There’s far too many variables of course to ever definitively say what would have changed, but if you confine this exercise to just one small segment of the human experience – like say a certain type of music – it becomes a little easier to make educated guesses.
Today’s undertaking is centered around this one record as it presents a plausible outcome for music in a world where rock ‘n’ roll only briefly appeared before being quickly snuffed out by the powers that be.
I Know I’ve Treated You So Unfair
The Twentieth Century American popular music experience is largely a microcosm of the eternal battle between the establishment and the upstarts.
The former is Caucasian, conservative and cloistered… an exclusive private club that denotes class and rigidly enforces its membership requirements when it comes to decorum and presentation.
The latter is predominantly African-American, liberal and open, noted by freedom of expression while seeking freedom to pursue these goals.
Ironically the latter had also included other ethnic minorities in the past, notably Jews, who were similarly excluded from the mainstream arts due to racism, which has always been the establishment’s most effective means for limiting membership. But thanks to a shared skin pigmentation and a concerted effort to live up to (if you can say that without breaking into laughter) and embody the establishment’s ideals in their own work, Jewish songwriters effectively took residency in that hallowed artistic ground themselves.
See, that was one way the establishment was able to exert so much control over the musical environment for decades… it got ambitious outsiders to conform to their cultural standards and social outlooks just to be accepted. Irving Berlin, George Gershwin, Jerome Kern… all of whom shed their outsider identities to toe the company line as it were.
Black artists had an obvious handicap in this regard because their outsider badge was impossible to “scrub off” with a name change and discarding of an immigrant’s language and dialect. Yet their music was far more revolutionary and threatened to overtake the existing standards when jazz rose to prominence in the 1920’s.
So the establishment first denounced it, casting serious aspersions on its morality and its musical legitimacy. But, unable to control the response of those young white listeners who fell under its spell, it did the next best thing – it consumed it. Paul Whiteman got himself dubbed The King Of Jazz by whitening it up and countless others followed until it had become accepted in white society as played by considerably tamer white big band orchestras. Crisis averted.
Now, decades later, rock ‘n’ roll was now threatening to upend things again, but as I’ve Lost shows, the revolutionary outcome – though by now probably inevitable – still had a feasible milder alternative open to it which followed precedent where the outsider music had its rough edges polished off to fit into the accepted ideals by the establishment.
There was only one catch – the growing rock audience had to actually buy into it first and by 1952 that was not about to happen.
If You Ever Trusted Me
That The Enchanters – this rendition of that group name anyway – are not a lasting entity in the field of rock ‘n’ roll, shows you that this compromised approach didn’t work, and frankly didn’t have much of a chance to work.

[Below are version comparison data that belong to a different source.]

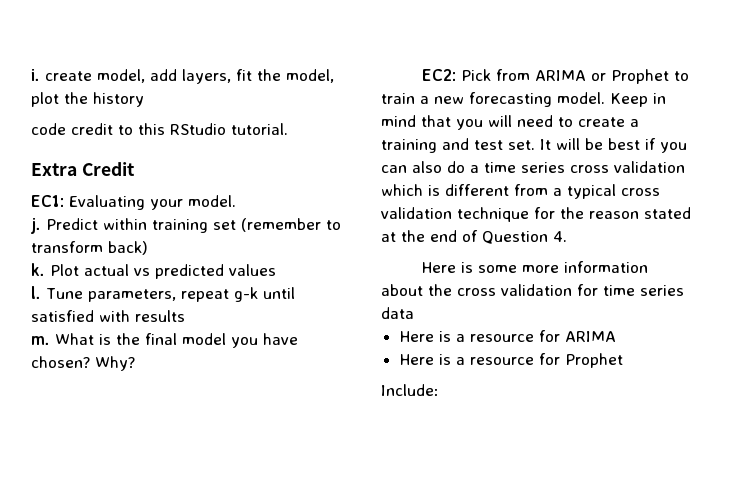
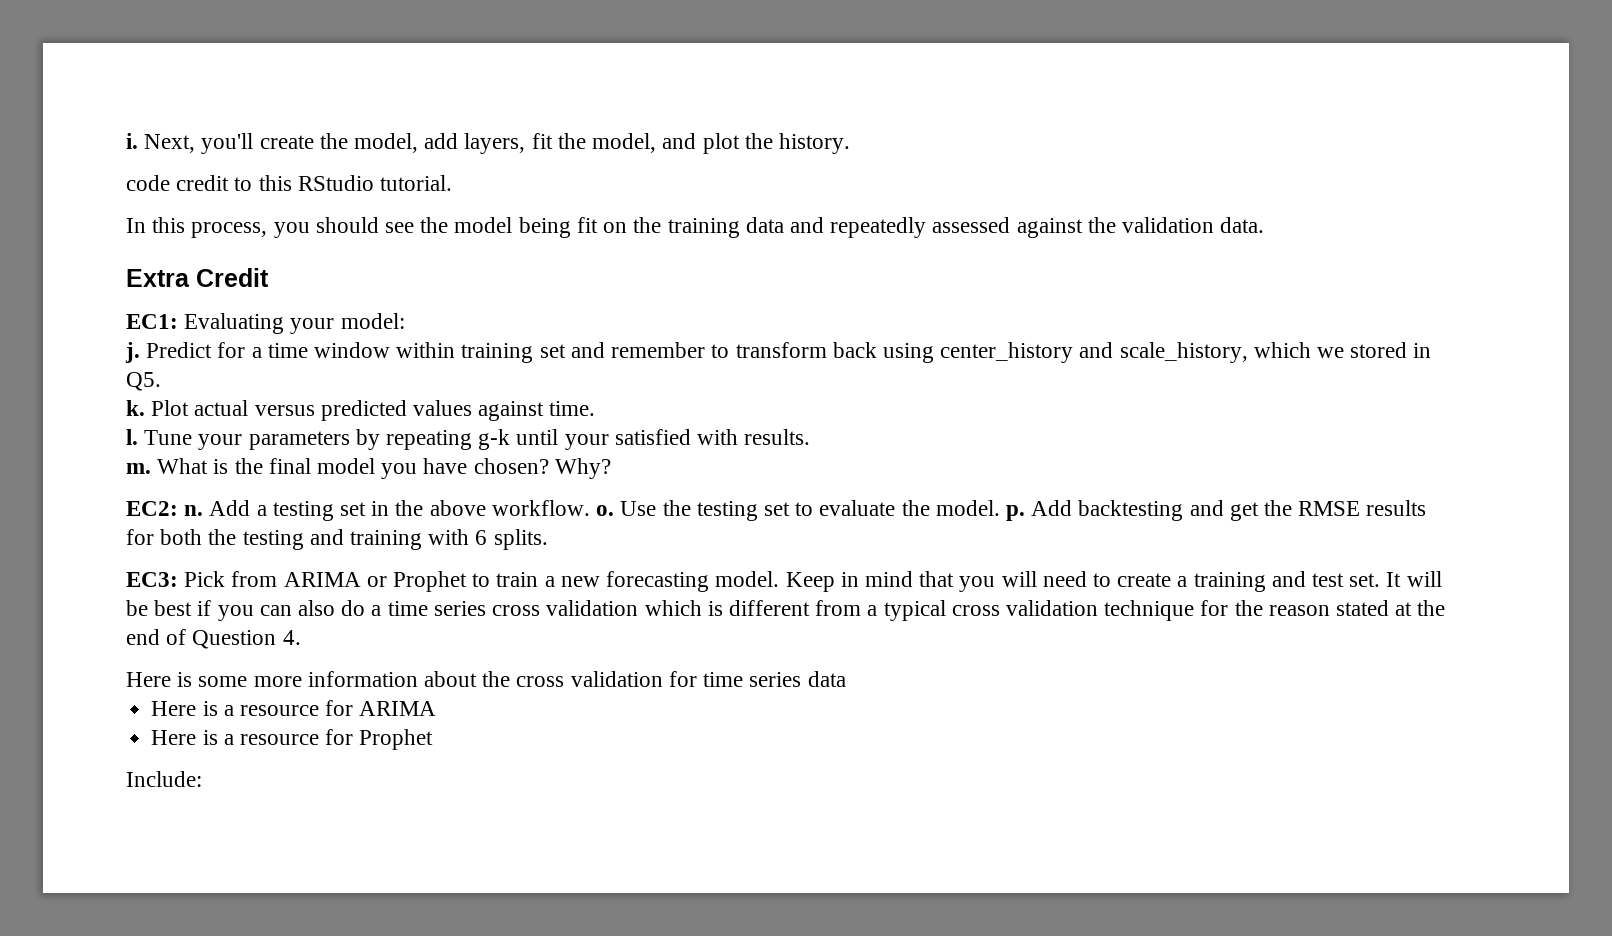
[45,71,92,81] create -> [144,133,348,154] Next, you'll create the
(334, 76) none -> [662,133,697,149] and
[93,92,144,107] history -> [778,133,850,154] history.
(288, 129) none -> [126,217,1265,238] // In this process, you should see the model being fit on the training data and repeatedly assessed against the validation data.
[188,195,236,207] model. -> [340,313,405,329] model:
[103,218,341,233] [31,241,148,255] within training set (remember to transform back) -> [217,342,1432,363] [126,372,161,391] for a time window within training set and remember to transform back using center_history and scale_history, which we stored in Q5.
[134,268,150,276] vs -> [254,405,315,416] versus
(276, 270) none -> [478,401,596,421] against time.
[87,289,229,302] parameters, repeat -> [198,429,473,450] your parameters by repeating
(295, 293) none -> [564,434,609,450] your
[135,310,185,322] results -> [744,429,811,445] results.
(457, 75) none -> [184,500,1427,521] [126,529,548,550] [126,572,178,587] n. Add a testing set in the above workflow. o. Use the testing set to evaluate the model. p. Add backtesting and get the RMSE results for both the testing and training with 6 splits. // EC3:

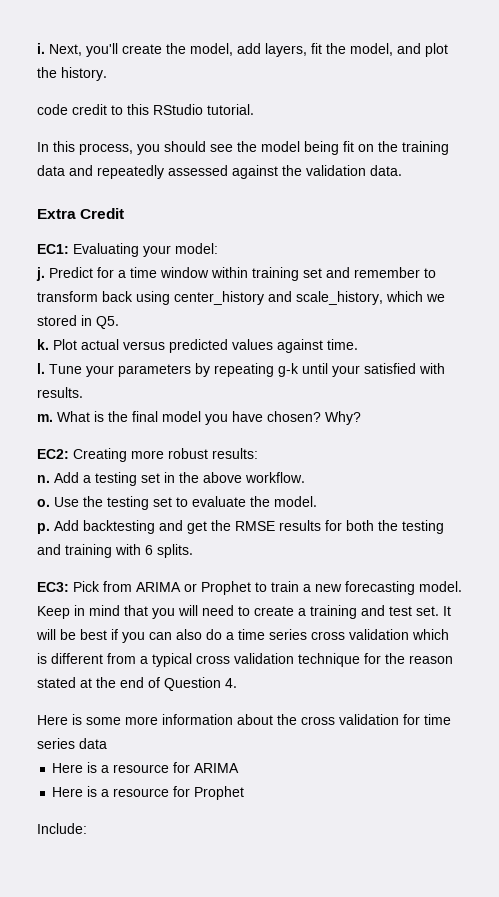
(178, 508) none -> [73,448,258,462] Creating more robust results: //
(590, 508) none -> (305, 477) //
(1000, 508) none -> (317, 501) //

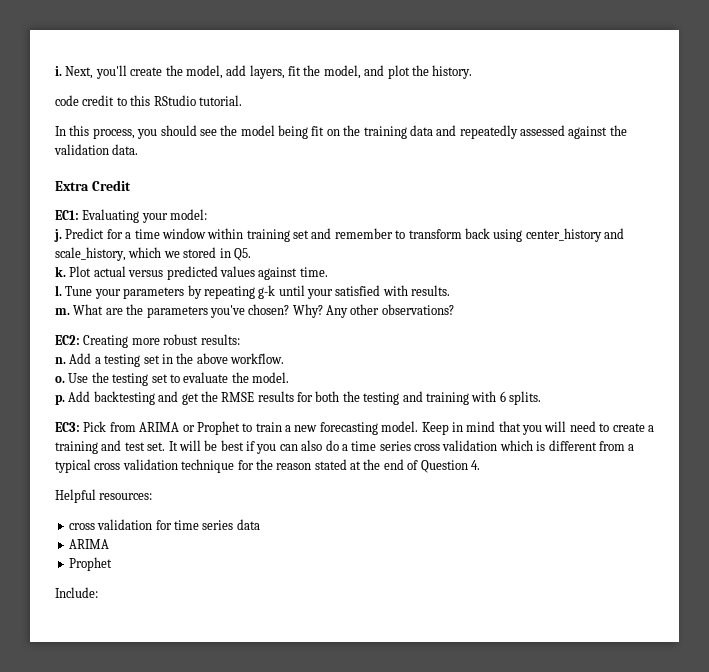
[94,411,263,425] is the final model you have -> [105,304,245,318] are the parameters you've
(361, 418) none -> [326,304,454,318] Any other observations?
[37,714,297,725] Here is some more information about the -> [55,489,153,503] Helpful resources: //
[52,762,240,773] [52,786,191,797] Here is a resource for ARIMA // Here is a resource for -> [68,539,109,549] ARIMA //

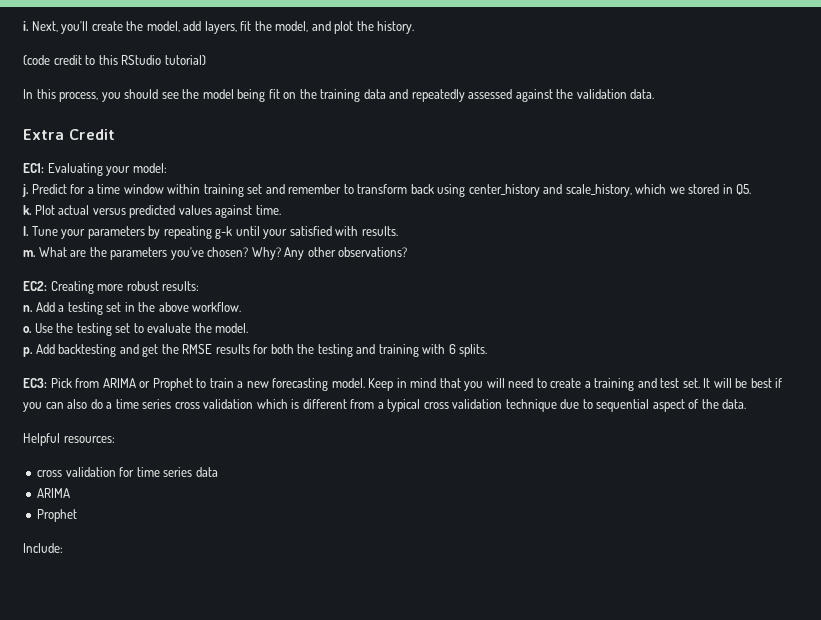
[55,95,79,106] code -> [23,55,50,65] (code
[198,95,242,106] tutorial. -> [164,55,206,65] tutorial)
[237,459,480,473] for the reason stated at the end of Question 4. -> [560,399,747,412] due to sequential aspect of the data.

It was too late for that. By dismissing rock out of hand in the late 1940’s, ironically by not trying to cover most of its biggest hits with verified pop stars, watering it down in the process and giving black artists a clearer path to gaining faint acceptance, they gave rock ‘n’ roll the means to go unchallenged within its own community… a community the racist establishment thought inconsequential.
Now look at it.
Rock songs have started to infiltrated the hallowed white pop charts… The Orioles, The Dominoes and Fats Domino all have, or will soon, enter that realm and the white pop world is only now starting to really take heed.
Yet there were still independent labels who’d gotten their success from rock, such as Jubilee Records, who naturally felt that white pop acceptance was the be-all and end-all of the business and that by once again conforming to the establishment’s view of what was “good” and “proper” was perfectly acceptable.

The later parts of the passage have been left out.